1 AnswerIf you’re speaking to someone with has Parkinson’s disease, keep these tips in mind:
- Hold conversations at eye level and make eye contact during conversation. Sit down if the person with Parkinson's disease is sitting, and assume a relaxed posture to convey your patience and willingness to listen. Speak clearly and calmly and allow enough time for a thorough exchange of words. Be patient—most people with Parkinson's disease who have difficulty speaking have no cognitive difficulty (meaning their minds are just fine); instead, their muscles and nerves are preventing them from speaking as clearly as they did in the past.

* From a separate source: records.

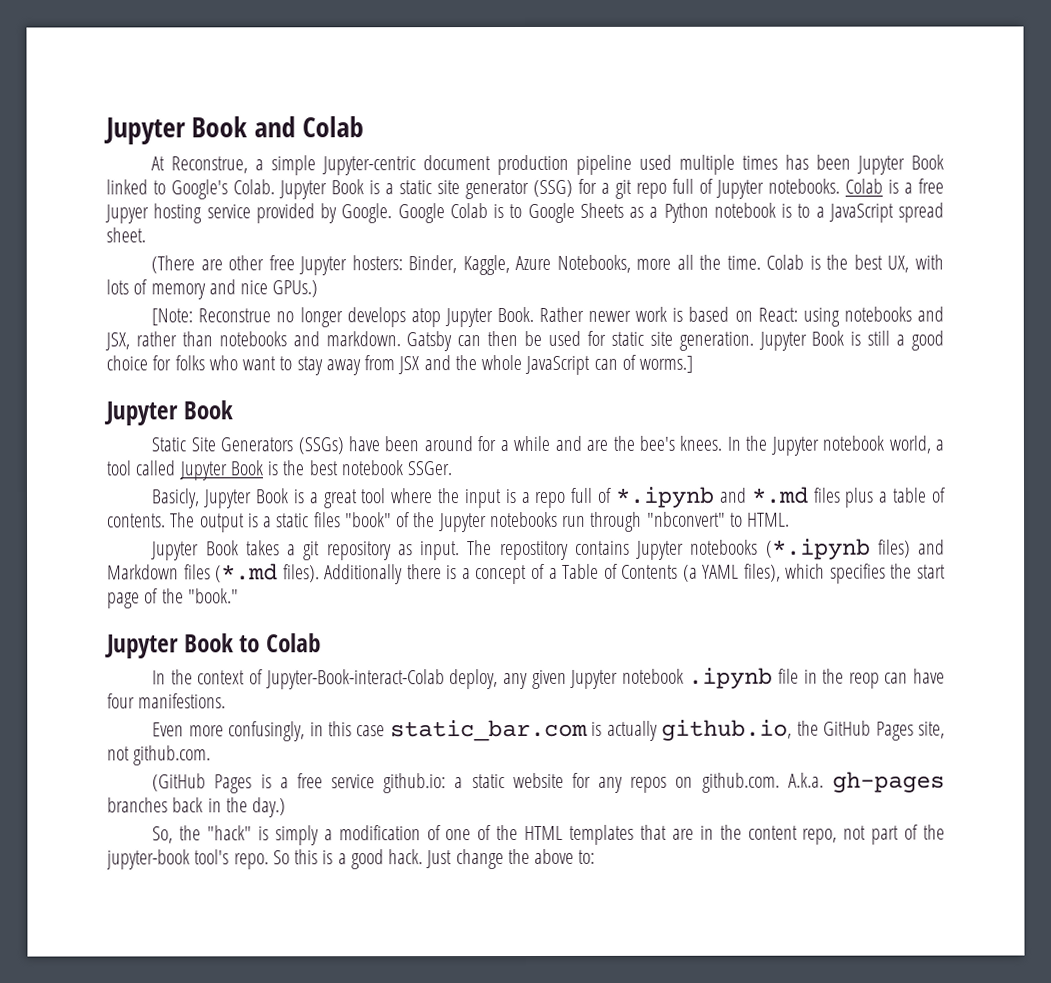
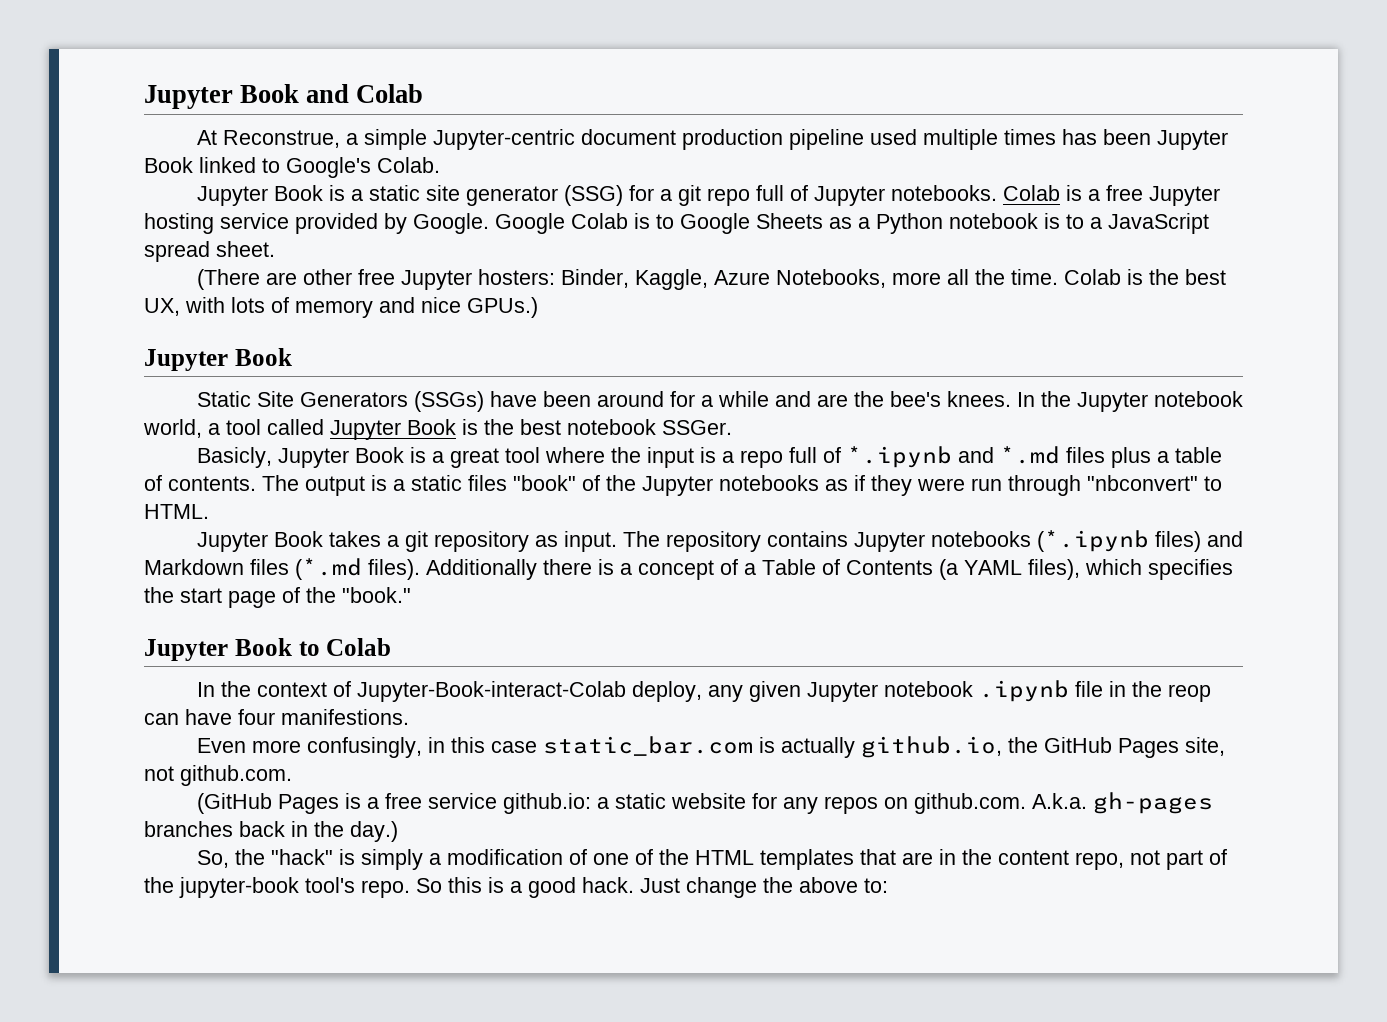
- At Reconstrue, a simple Jupyter-centric document production pipeline used multiple times has been Jupyter Book linked to Google's Colab. Jupyter Book is a static site generator (SSG) for a git repo full of Jupyter notebooks.
+ At Reconstrue, a simple Jupyter-centric document production pipeline used multiple times has been Jupyter Book linked to Google's Colab.
+ Jupyter Book is a static site generator (SSG) for a git repo full of Jupyter notebooks.
- Colab is a free Jupyer hosting service provided by Google.
+ Colab is a free Jupyter hosting service provided by Google.
- [Note: Reconstrue no longer develops atop Jupyter Book. Rather newer work is based on React: using notebooks and JSX, rather than notebooks and markdown. Gatsby can then be used for static site generation. Jupyter Book is still a good choice for folks who want to stay away from JSX and the whole JavaScript can of worms.]
- The output is a static files "book" of the Jupyter notebooks run through "nbconvert" to HTML.
+ The output is a static files "book" of the Jupyter notebooks as if they were run through "nbconvert" to HTML.
- The repostitory contains Jupyter notebooks (*.ipynb files) and Markdown files (*.md files).
+ The repository contains Jupyter notebooks (*.ipynb files) and Markdown files (*.md files).

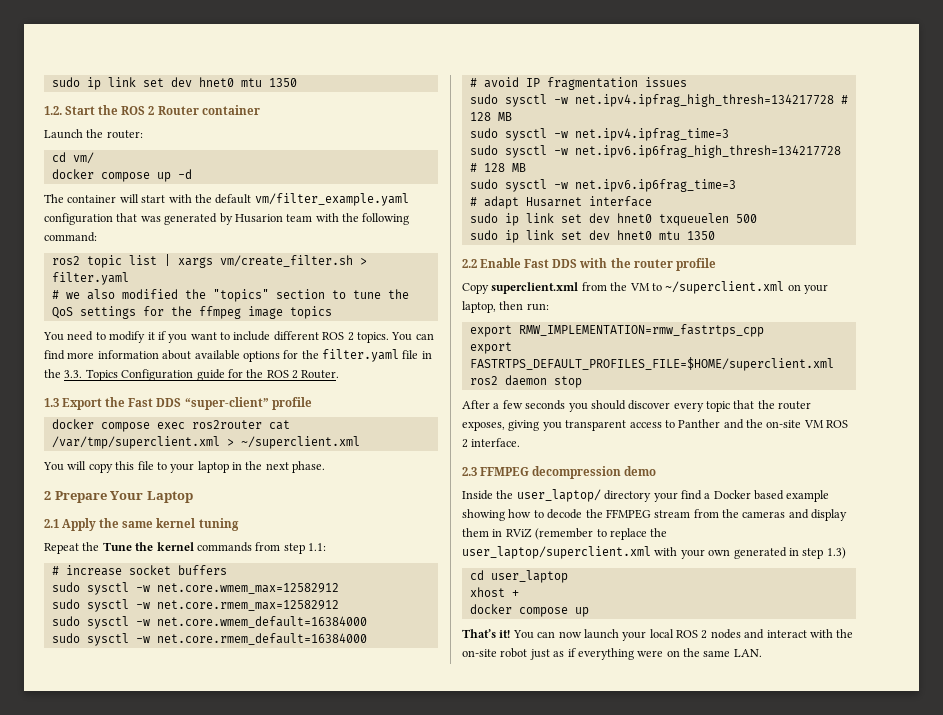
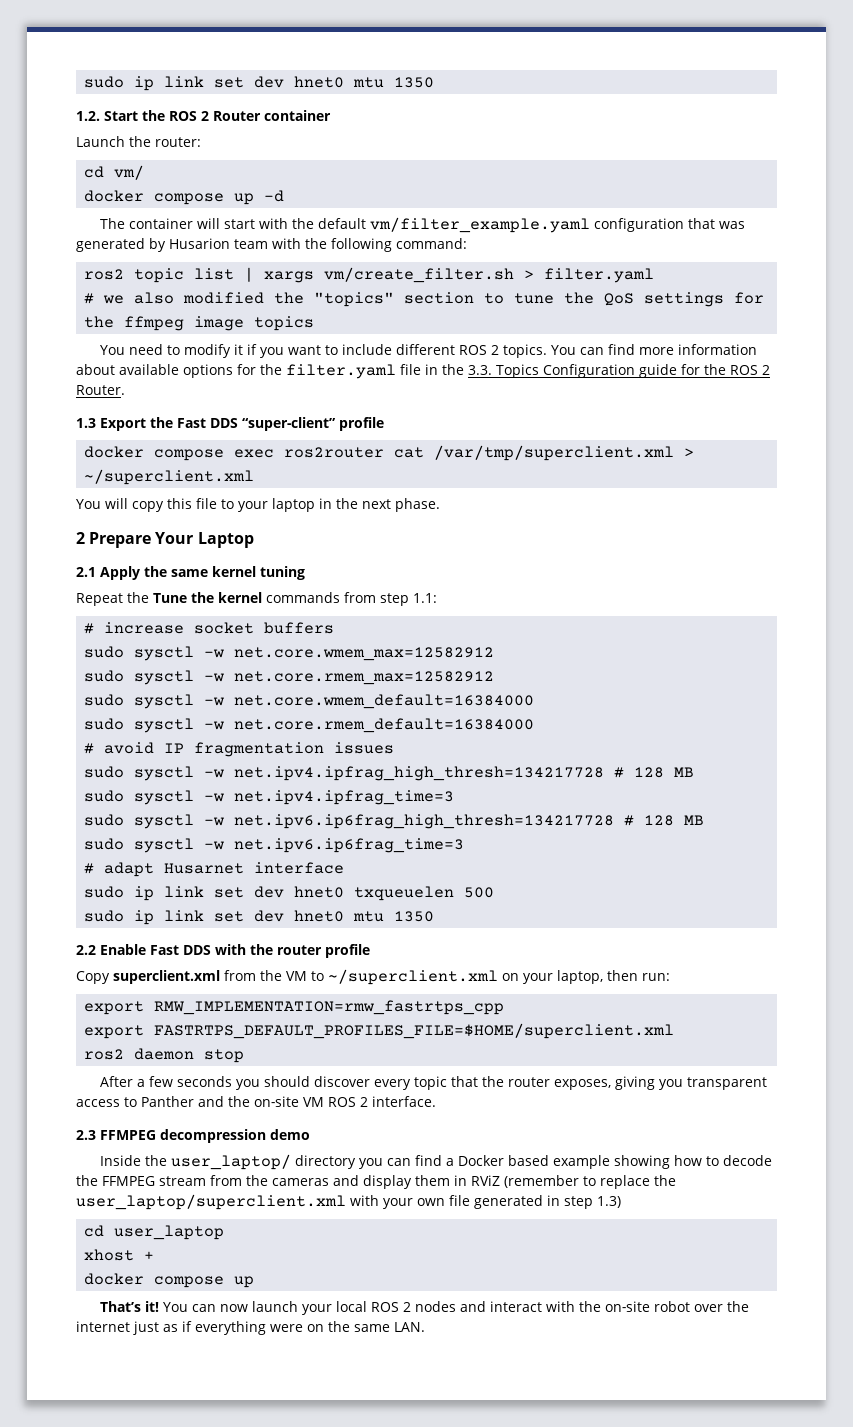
- Inside the user_laptop/ directory your find a Docker based example showing how to decode the FFMPEG stream from the cameras and display them in RViZ (remember to replace the user_laptop/superclient.xml with your own generated in step 1.3)
+ Inside the user_laptop/ directory you can find a Docker based example showing how to decode the FFMPEG stream from the cameras and display them in RViZ (remember to replace the user_laptop/superclient.xml with your own file generated in step 1.3)
- You can now launch your local ROS 2 nodes and interact with the on‑site robot just as if everything were on the same LAN.
+ You can now launch your local ROS 2 nodes and interact with the on‑site robot over the internet just as if everything were on the same LAN.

- Avoid finishing sentences for someone with Parkinson's disease unless he asks for your help finding a word or phrase. Reinforce instances of good, intelligible speech. Give feedback such as a nod of the head or a “yes” or “I see” to indicate that you understand what he is saying. However, don’t say you understand when you really do not. Repeat any part of the message you did understand and ask for clarification or repetition of the rest. Asking for a repetition of a phrase can result in clearer pronunciation the second time around.
- Ask the person with Parkinson's disease to restate a phrase or sentence using different words. If you cannot understand what was said, ask for clarification; if you pretend to understand to save time, misunderstandings can result. In addition, the person with Parkinson's disease may not make as much of an effort to speak clearly if she thinks you understand.
- Ask questions that require yes/no answers. For example, instead of asking, “What would you like to eat?” ask, “Would you like a turkey sandwich?” Or, ask questions that will elicit one-word, or short-phrased responses. Ask, “What kind of meat would you like on your sandwich?” instead of “What do you want for lunch?” Or, offer a few choices when you ask a question: “Would you like soup or a sandwich for lunch? Would you like tomato soup or chicken noodle soup?” Use some gentle prompts before beginning a new topic of conversation. Say, for example, “Let’s talk about your grandchildren.” When you change the subject, use similar cues (“Let’s talk about the Super Bowl now”).